# Hatchetfish with ich!



## llamas (Jun 29, 2009)

So, I got my first set of hatchet fish about half a year ago. One had ich and gave it to the whole tank (55 community). Today, i got a second set of hatchet fish. Its been the second day and....you guessed it...one of them has ich! Oh boy!

Anyways, no other fish have been infected and from what I remember, fish typically only get it once?

Anyways, i dont want to treat the whole tank again. i have a ten gallon that has been sitting empy with water in it for a year. obviously it has no cycle and the water must be really old and yucky (oops). If I drain this ten gallon tank completely and wash the gravel with water and vinegar, do you think i could fill it up with my 55 tank water, tranfer all the hatchets (just in case, or all fish that have not had ich before) and cure them there? i am willing to do daily water changes if that is a must. I have some copper medication and salt. I'd rather not do it in the 55 because I have plants and a clown loach (does not like salt)

What do you think. i kind of need a response ASAP!

Thanks again


----------



## llamas (Jun 29, 2009)

double post...ooops


----------



## llamas (Jun 29, 2009)

How accurate is the info. on this page?

It says that raising the temp to 86 will prevent the ich from attaching to fish. I will try that.

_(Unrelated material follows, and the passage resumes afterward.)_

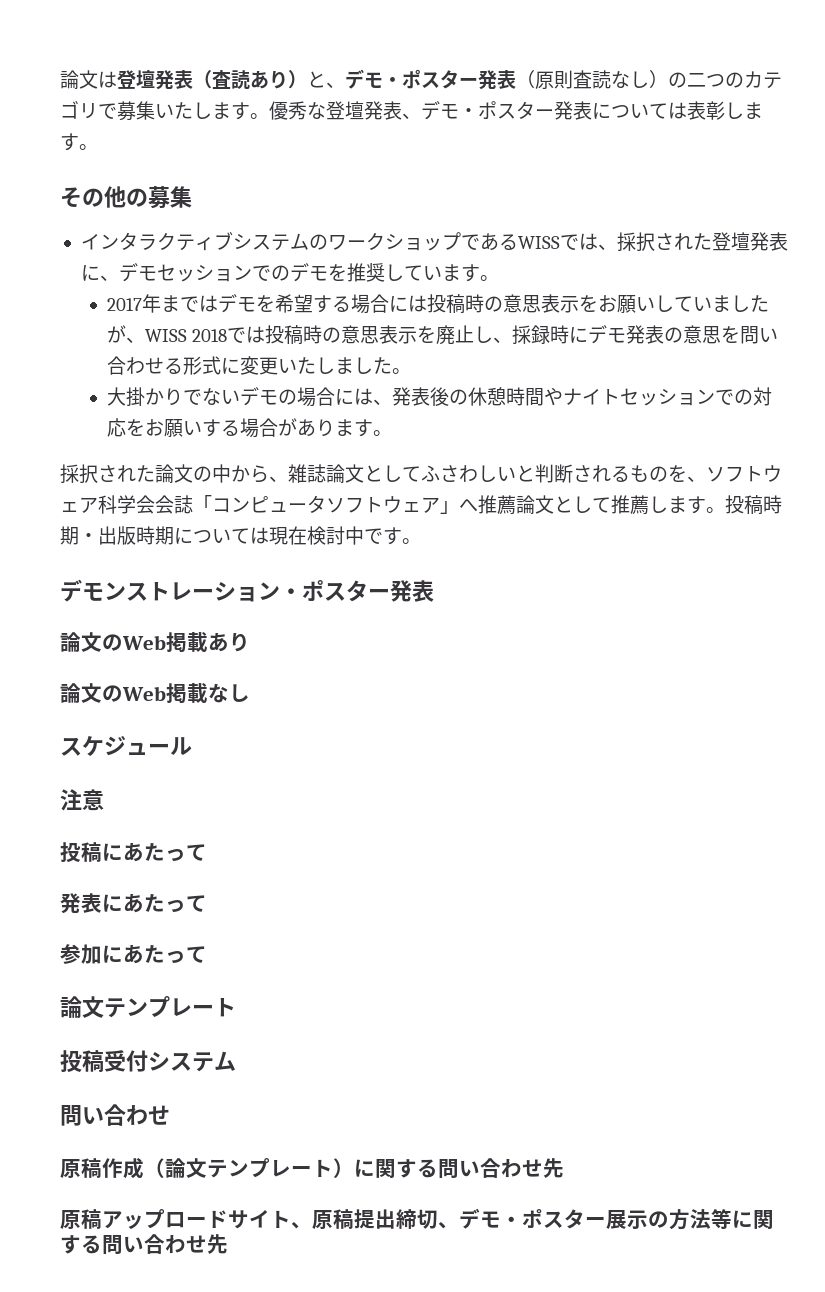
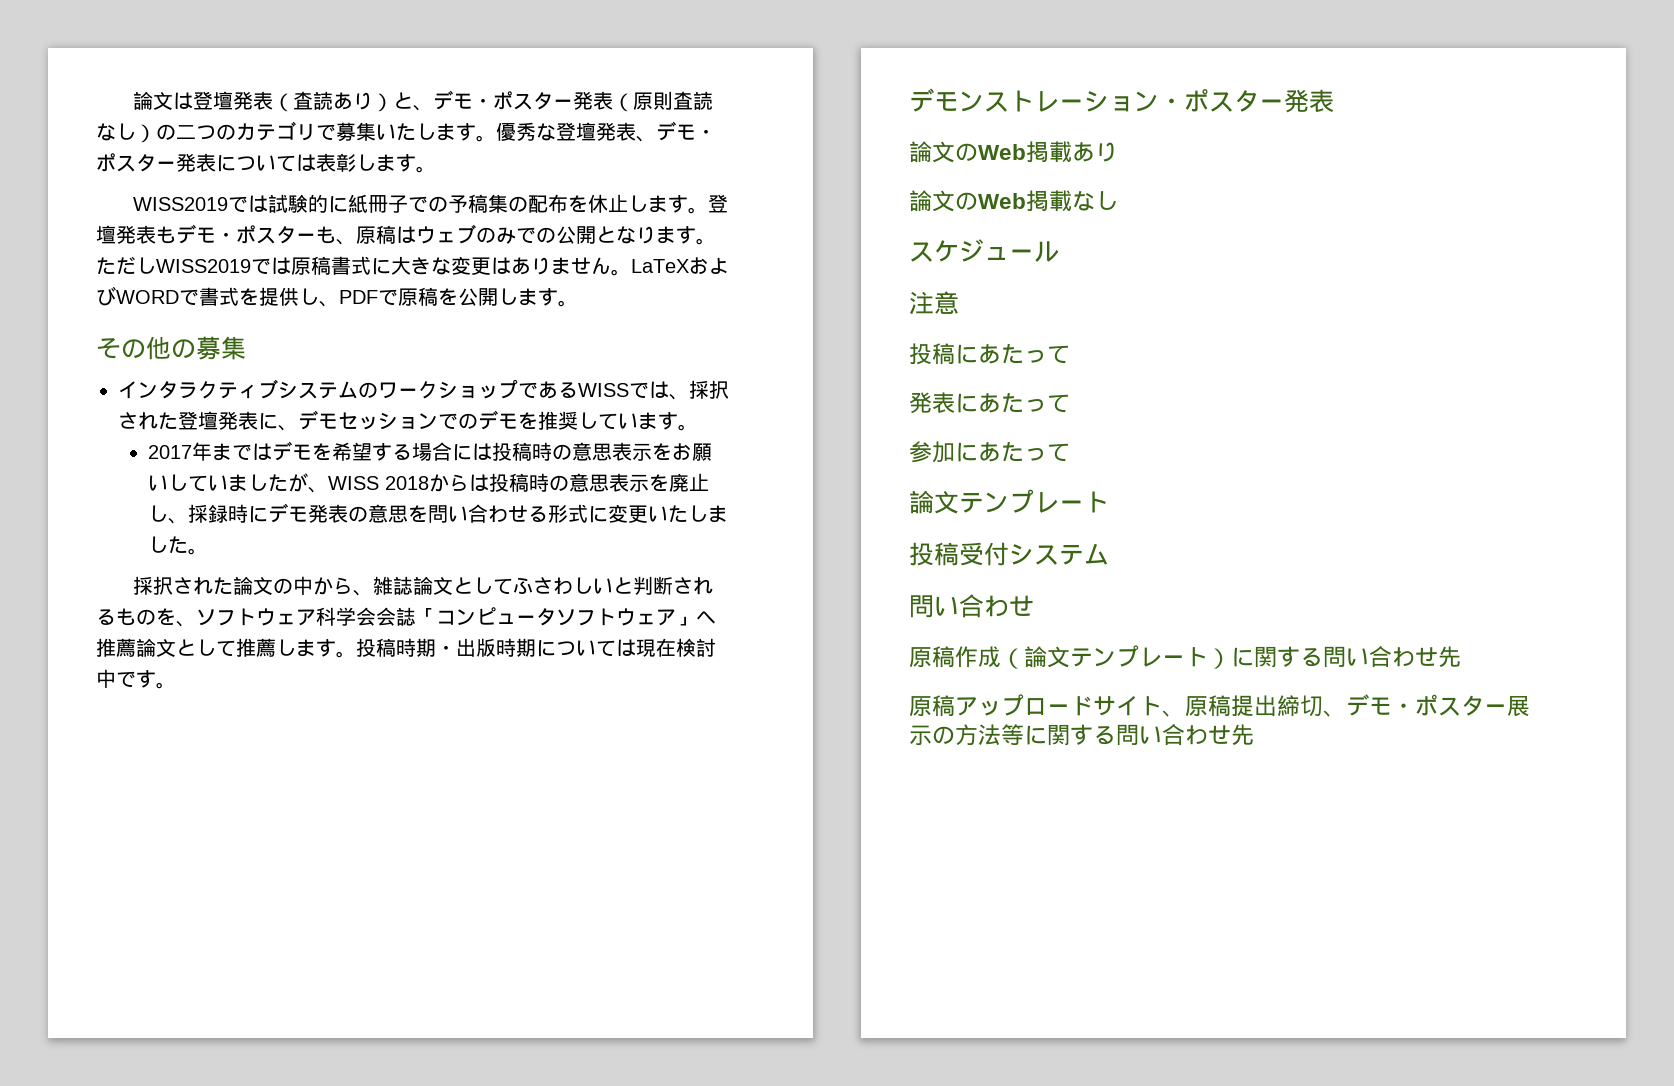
(98, 147) none -> [132,194,728,214] [96,224,716,245] [96,256,729,276] [96,286,578,307] // WISS2019では試験的に紙冊子での予稿集の配布を休止します。登壇発表もデモ・ポスターも、原稿はウェブのみでの公開となります。ただしWISS2019では原稿書式に大きな変更はありません。LaTeXおよびWORDで書式を提供し、PDFで原稿を公開します。
[227,327,247,343] で -> [428,474,469,492] から
[106,387,772,407] [106,418,392,438] // 大掛かりでないデモの場合には、発表後の休憩時間やナイトセッションでの対応をお願いする場合があります。 -> (208, 551) none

Are any of these fish not able to withstand that temp.?:

Khuli loach
Clown Loach
Cardinal tetra
Rummy-nose tetra
Hatchet fish
Ottos
Rubber-lip pleco

Also would you recommend a salt bath, or that too stressful for the hatchets?


----------



## Cacatuoides (Feb 2, 2009)

hmm don't kno about salt, might add just a little, and I wouldn't reccomend going to 86 maybe try 82ish


----------



## <3~Pleco~<3 (Jan 31, 2009)

If you're going to raise the temp, do it slowly. This will allow the fish to accumulate the the temp. hmmm salt baths i dont usually recommend. I would just raise the temp slowly and get some ich medication and dose your tank. Ich spreads quickly so most likely your other fish will end up with it anyways.
the fact that your 10 gallon would not be cycled would put your fish at risk if you put them in there. IMO you would be safer keeping them in their main tank.


----------



## llamas (Jun 29, 2009)

Alright guys. thanks for the advice. I have copper medication. however, won't this do damage to my plants (only frogbit and anacharis, but still...)? also, do I half dose for my clown loach? if so, do i treat twice as long or the same time? I have the temp raising at about 2 degrees per hour. and I also added a few airstones for added aeration.


----------



## emc7 (Jul 23, 2005)

I've seen hatchet fish in discus tanks, so I don't think 82 or even 84 would be a problem for them. I think the tetra and ottos will be fine, too. Don't know about the salt or the loaches. Soft-water fish don't all do well in it. Air-stones are always a good idea when medicating or raising the temp. 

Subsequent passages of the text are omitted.